▶ [EXERCISE MATERIALS]
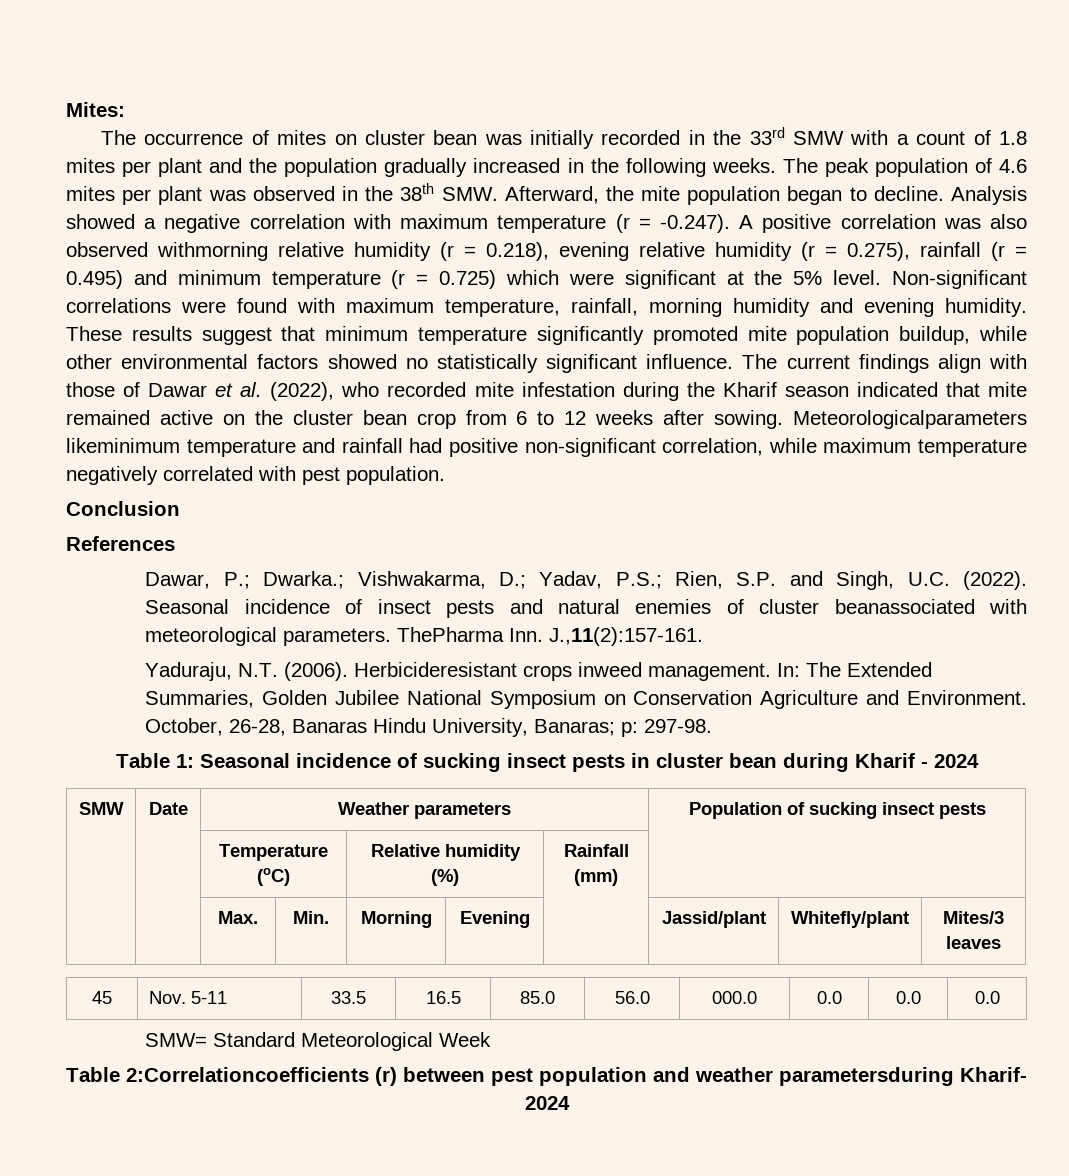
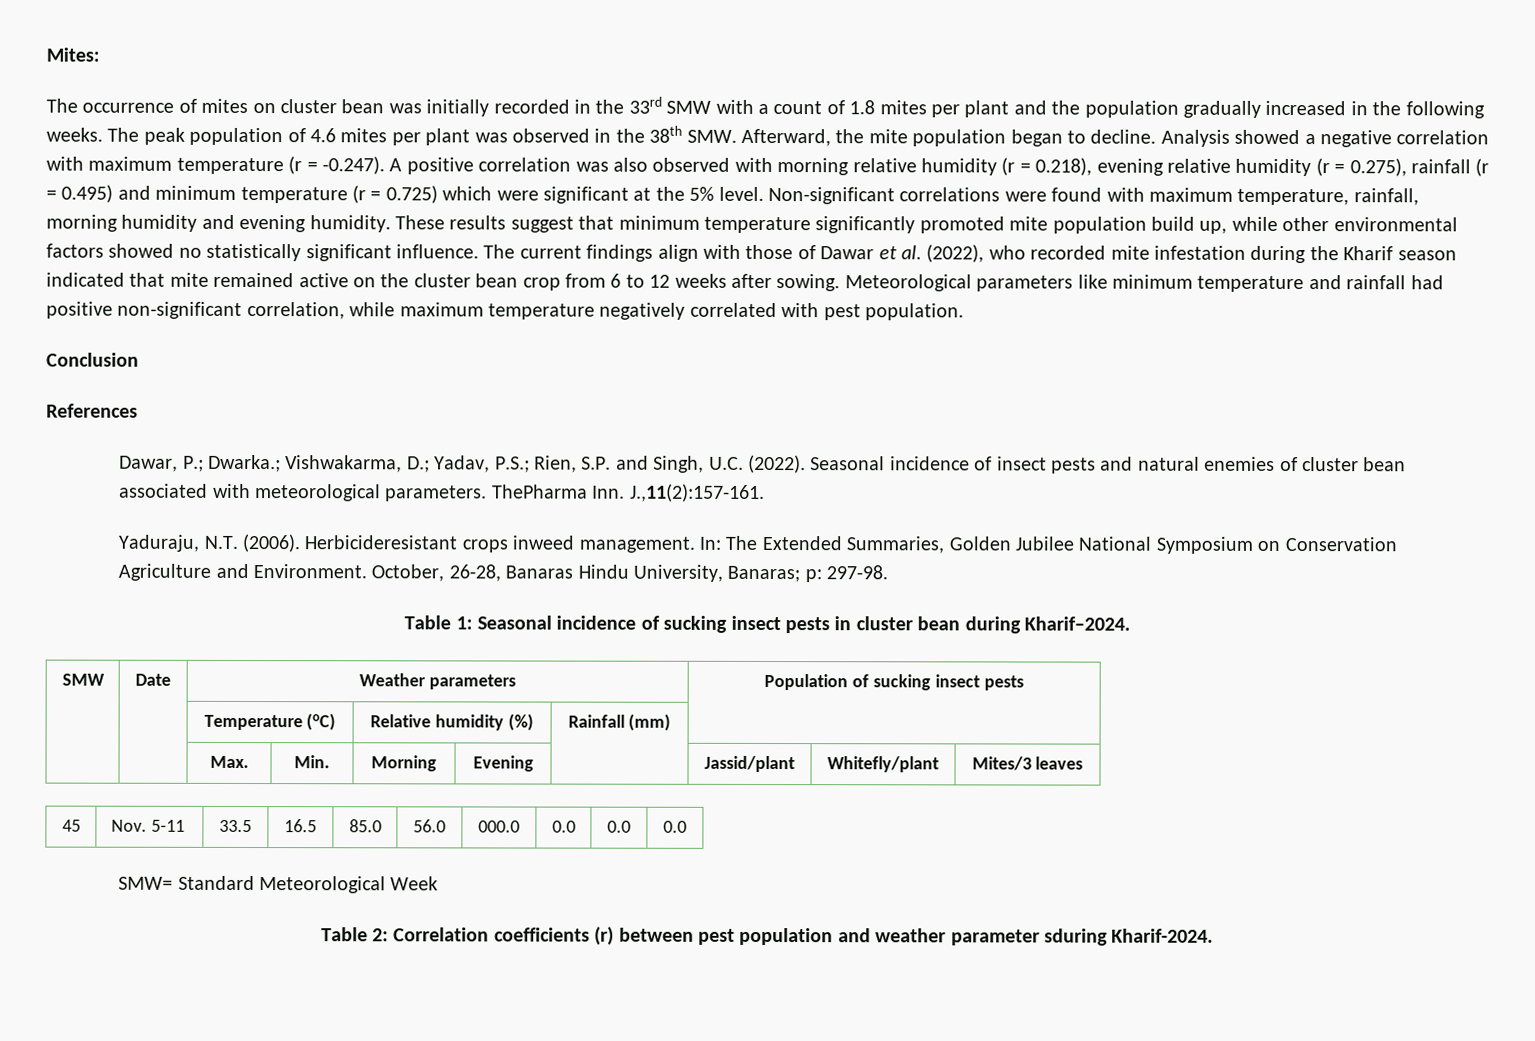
- Analysis showed a negative correlation with maximum temperature (r = -0.247). A positive correlation was also observed withmorning relative humidity (r = 0.218), evening relative humidity (r = 0.275), rainfall (r = 0.495) and minimum temperature (r = 0.725) which were significant at the 5% level.
+ Analysis showed a negative correlation with maximum temperature (r = -0.247). A positive correlation was also observed with morning relative humidity (r = 0.218), evening relative humidity (r = 0.275), rainfall (r = 0.495) and minimum temperature (r = 0.725) which were significant at the 5% level.
- These results suggest that minimum temperature significantly promoted mite population buildup, while other environmental factors showed no statistically significant influence.
+ These results suggest that minimum temperature significantly promoted mite population build up, while other environmental factors showed no statistically significant influence.
- Meteorologicalparameters likeminimum temperature and rainfall had positive non-significant correlation, while maximum temperature negatively correlated with pest population.
+ Meteorological parameters like minimum temperature and rainfall had positive non-significant correlation, while maximum temperature negatively correlated with pest population.
- Seasonal incidence of insect pests and natural enemies of cluster beanassociated with meteorological parameters.
+ Seasonal incidence of insect pests and natural enemies of cluster bean associated with meteorological parameters.
- Table 1: Seasonal incidence of sucking insect pests in cluster bean during Kharif - 2024
+ Table 1: Seasonal incidence of sucking insect pests in cluster bean during Kharif–2024.
- Table 2:Correlationcoefficients (r) between pest population and weather parametersduring Kharif- 2024
+ Table 2: Correlation coefficients (r) between pest population and weather parameter sduring Kharif-2024.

▶ [WHAT THE TASK ASKS] What you return should be only the lines from the line containing "- Table 2:Correlationcoefficients" through the end of the material above, reproduced exactly, first and last included.

▶ [TASK RESULT]
- Table 2:Correlationcoefficients (r) between pest population and weather parametersduring Kharif- 2024
+ Table 2: Correlation coefficients (r) between pest population and weather parameter sduring Kharif-2024.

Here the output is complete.